**EXERCISE**
Among the lines below, copy exactly those from the one with "- SmartBear implemenation" through the one with "SmartBear implementation has", counting both ends.

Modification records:
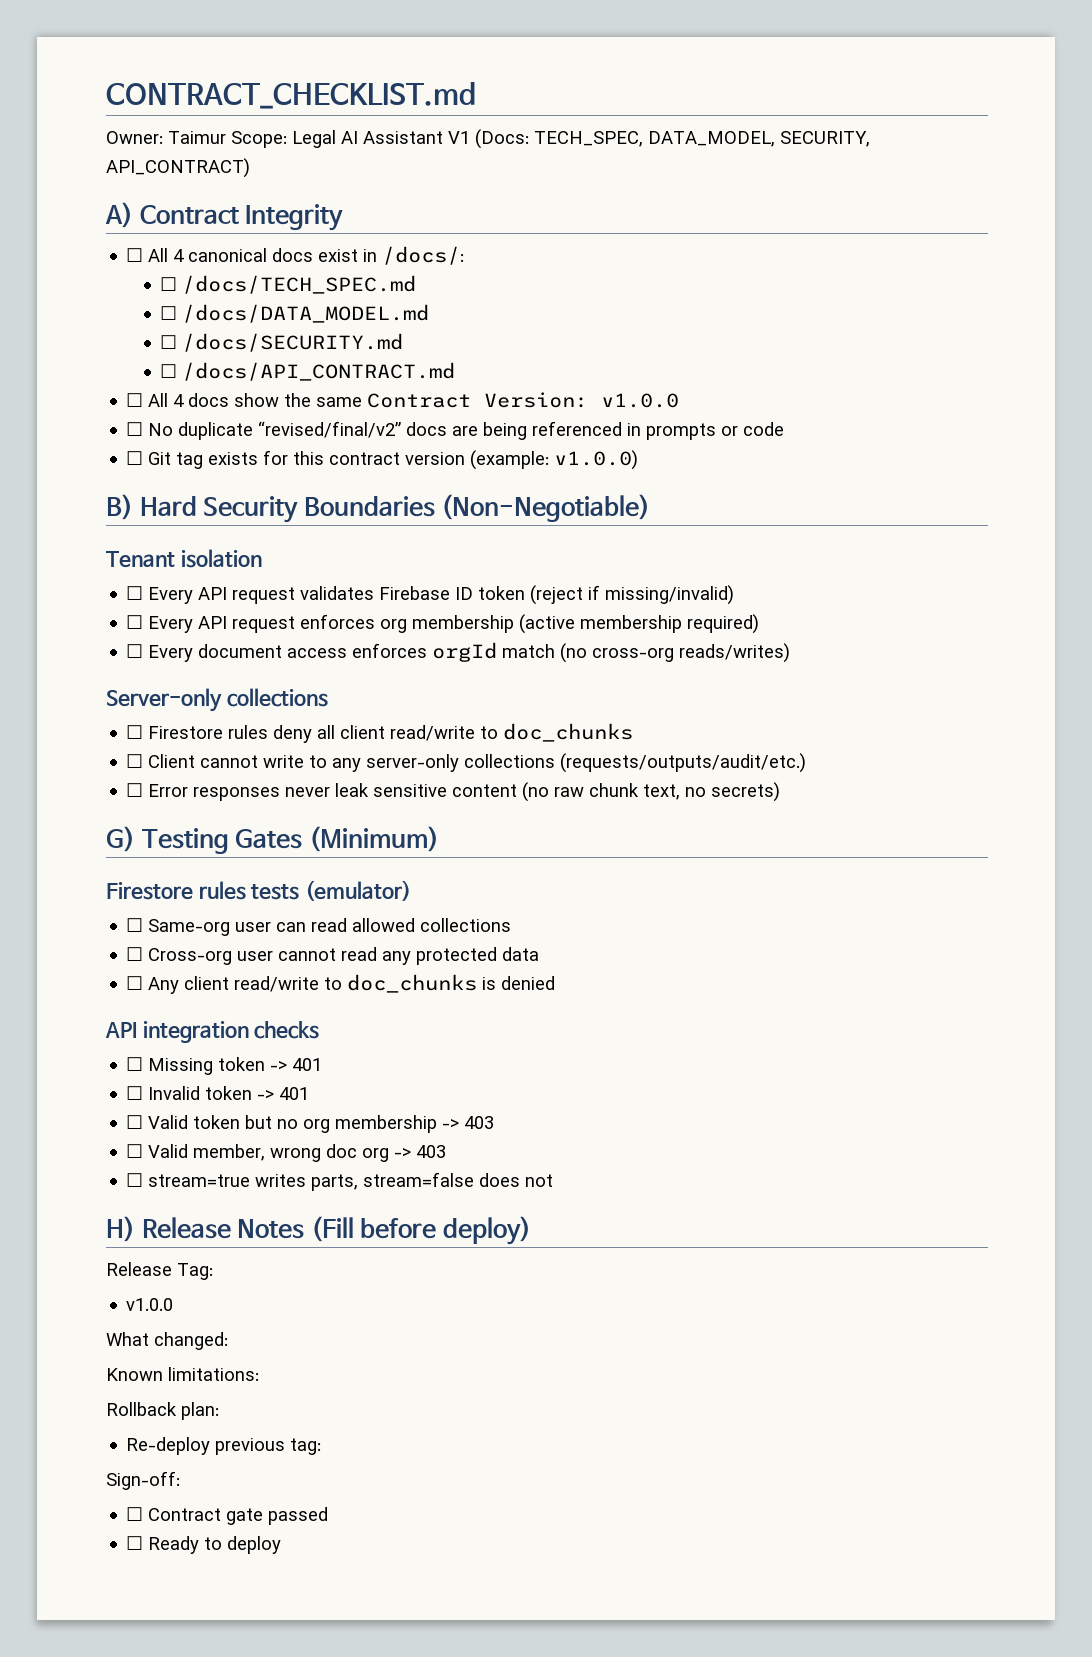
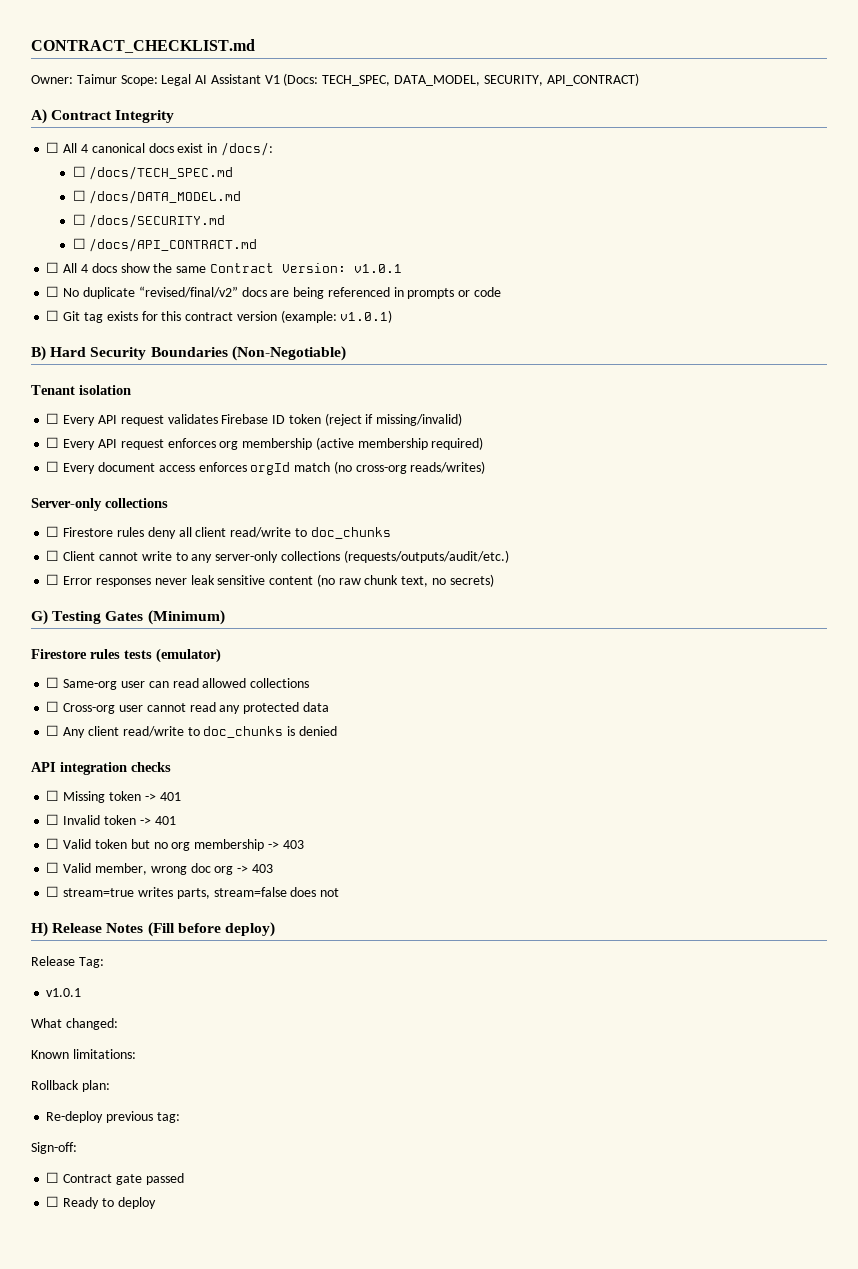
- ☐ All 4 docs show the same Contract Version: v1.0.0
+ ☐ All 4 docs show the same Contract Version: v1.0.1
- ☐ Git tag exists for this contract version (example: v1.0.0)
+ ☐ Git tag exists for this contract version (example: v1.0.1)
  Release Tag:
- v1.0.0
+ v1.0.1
* * *
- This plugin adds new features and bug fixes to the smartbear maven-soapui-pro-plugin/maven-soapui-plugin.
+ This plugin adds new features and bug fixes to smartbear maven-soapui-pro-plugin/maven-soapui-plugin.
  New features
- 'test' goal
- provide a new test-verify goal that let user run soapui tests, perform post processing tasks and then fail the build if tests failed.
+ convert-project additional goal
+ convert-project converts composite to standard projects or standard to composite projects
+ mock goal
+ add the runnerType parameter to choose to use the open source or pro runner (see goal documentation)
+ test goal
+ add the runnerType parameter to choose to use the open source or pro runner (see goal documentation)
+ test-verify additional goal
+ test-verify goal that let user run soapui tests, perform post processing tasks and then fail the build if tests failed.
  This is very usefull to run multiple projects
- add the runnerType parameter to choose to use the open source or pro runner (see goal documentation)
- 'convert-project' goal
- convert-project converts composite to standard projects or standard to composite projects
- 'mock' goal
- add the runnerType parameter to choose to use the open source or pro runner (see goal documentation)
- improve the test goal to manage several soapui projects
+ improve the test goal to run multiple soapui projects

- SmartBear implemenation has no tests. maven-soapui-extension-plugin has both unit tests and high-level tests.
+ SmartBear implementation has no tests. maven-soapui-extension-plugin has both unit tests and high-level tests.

**RESPONSE BELOW**
- SmartBear implemenation has no tests. maven-soapui-extension-plugin has both unit tests and high-level tests.
+ SmartBear implementation has no tests. maven-soapui-extension-plugin has both unit tests and high-level tests.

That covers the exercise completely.